Discover what social care encompasses as we take a look at the different types of social care available and what makes them so important.
Everyone has the right to live a fulfilling and nourishing life – and social care plays a key role in that for many people.
In this article, we examine what is meant by social care and explore the various types of social care available. We will also explore why such care plays an important role in society and the impact it has on many lives.
Table of Contents
What is social care?
This term can be tricky to pin down as it relates to a wide variety of care types. However, we can define it as all forms of personal and practical care and assistance.
Despite occasionally being tied to medical situations, social care is primarily aimed at supporting individuals in ways that allow them to live independently. Social care tends to be provided within peoples’ homes or in care-specific establishments, as opposed to hospitals or doctor’s surgeries.

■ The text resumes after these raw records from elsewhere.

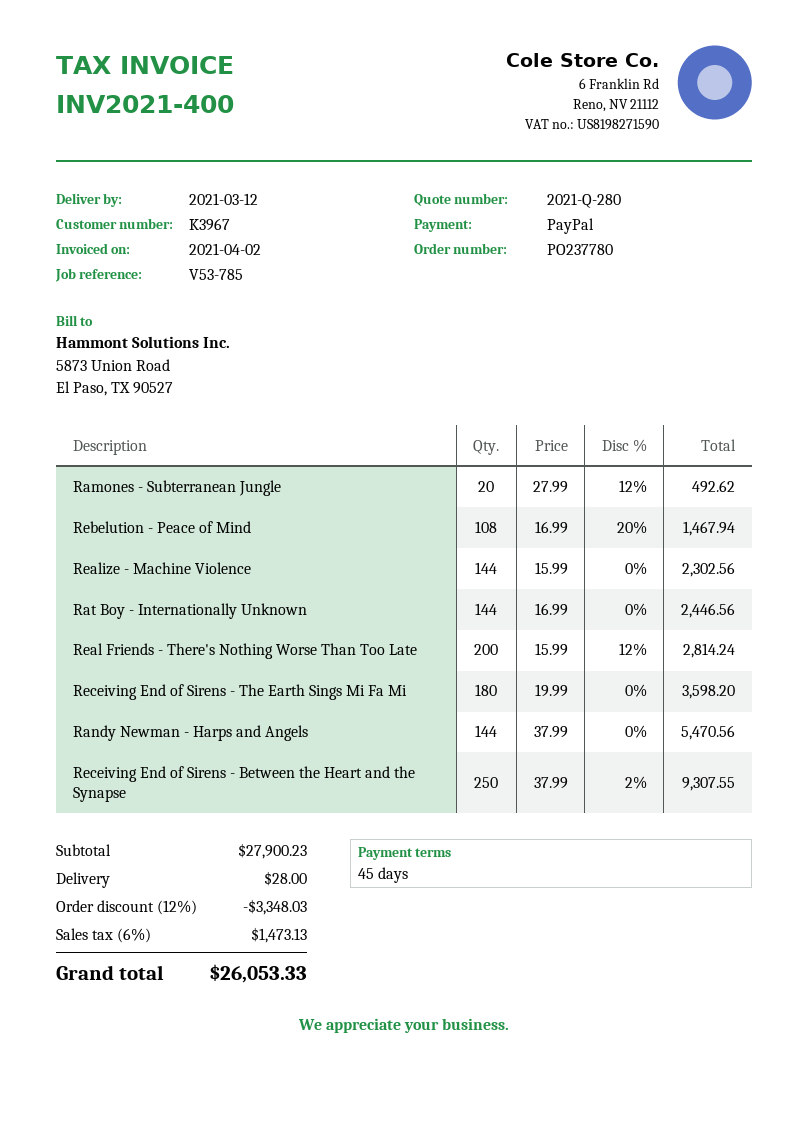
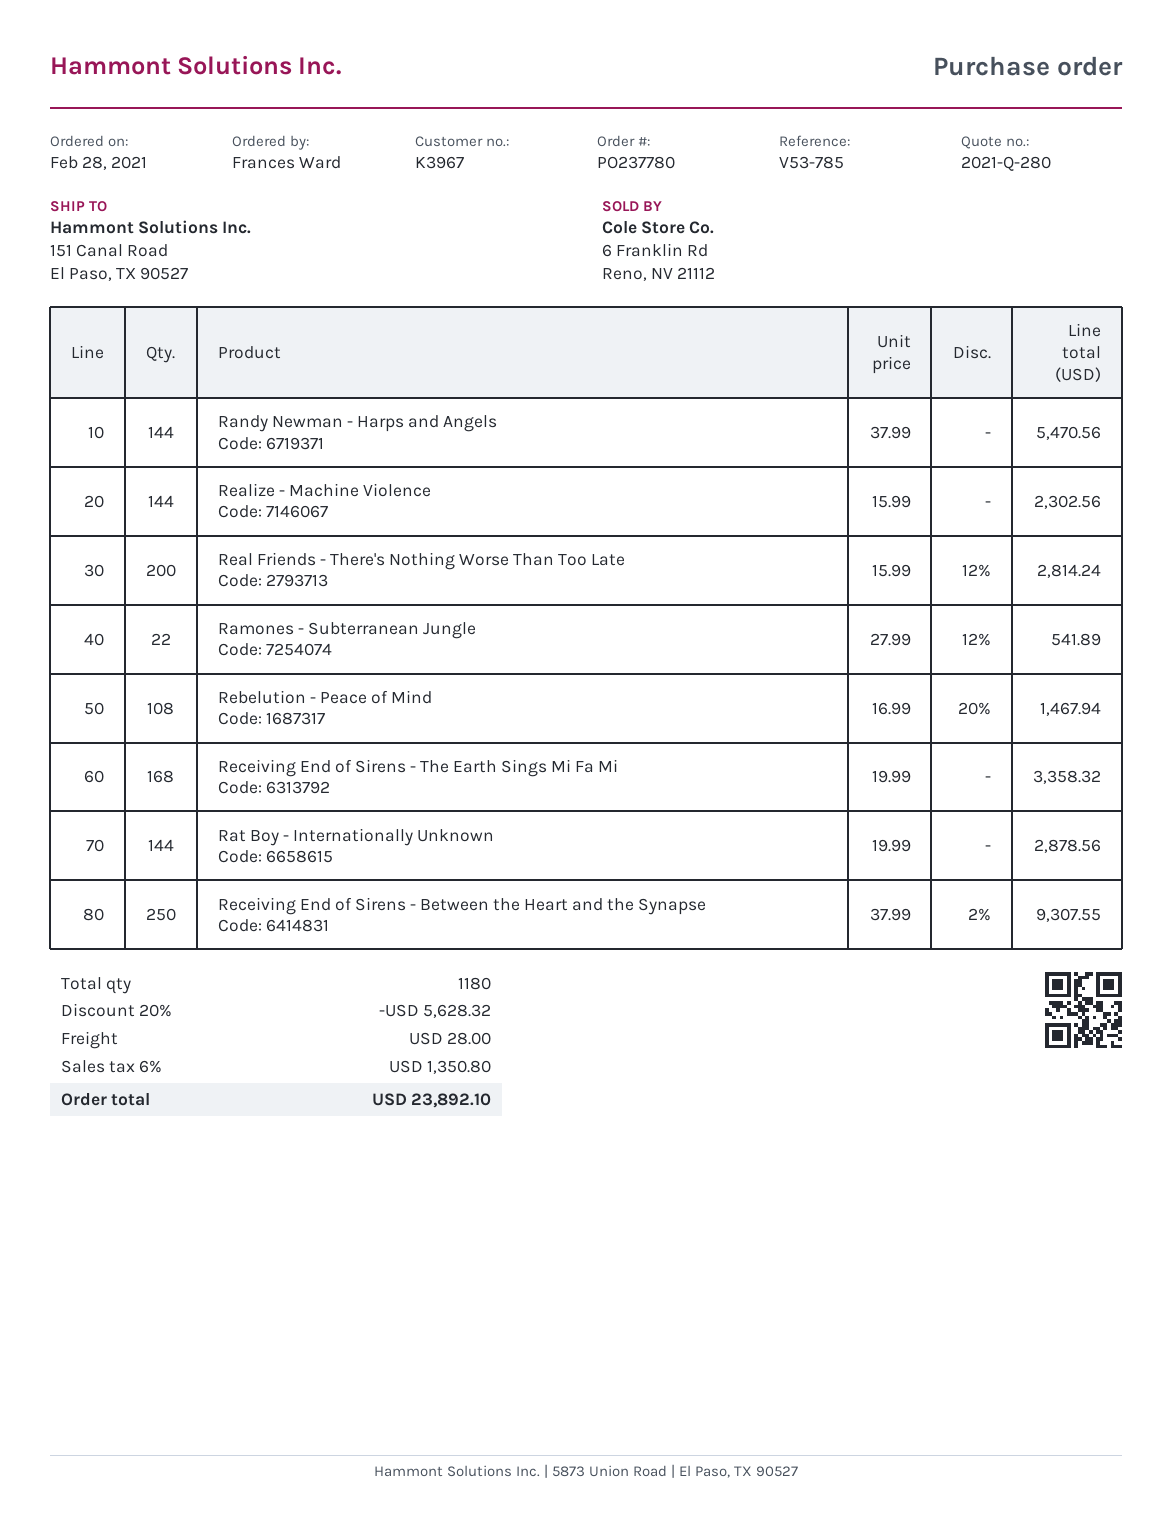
Ramones - Subterranean Jungle: 20 x 27.99 - 12% = 492.62 -> 22 x 27.99 - 12% = 541.89
Rat Boy - Internationally Unknown: 144 x 16.99 = 2446.56 -> 144 x 19.99 = 2878.56
Receiving End of Sirens - The Earth Sings Mi Fa Mi: 180 x 19.99 = 3598.20 -> 168 x 19.99 = 3358.32
discount: 12% = 3348.03 -> 20% = 5628.32
tax: 6% = 1473.13 -> 6% = 1350.80
total: 26053.33 -> 23892.10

Social care is in place to support those who may be vulnerable, unable to support themselves or just in need of extra support. Within the UK, local authorities are legally obliged to help support those that are considered eligible for social assistance. Depending on the individual’s circumstances, social care is paid for via personal funds, government funds or a combination of the two.
To learn about social care in more depth, you can check out our Introduction to Social Care ExpertTrack by The Open University. You’ll explore why it’s important, how to work in the sector and the significant role of unpaid carers.
How do you get social care?
If you are in need of assistance, you may be wondering how to go about acquiring social care support. The best thing to do if you are in need of support is to contact your local authority. An assessment of your needs will be carried out to determine whether or not social care is required on an individual basis, as well as financial assessments to determine who will cover it.
What are the 6 C’s in health and social care?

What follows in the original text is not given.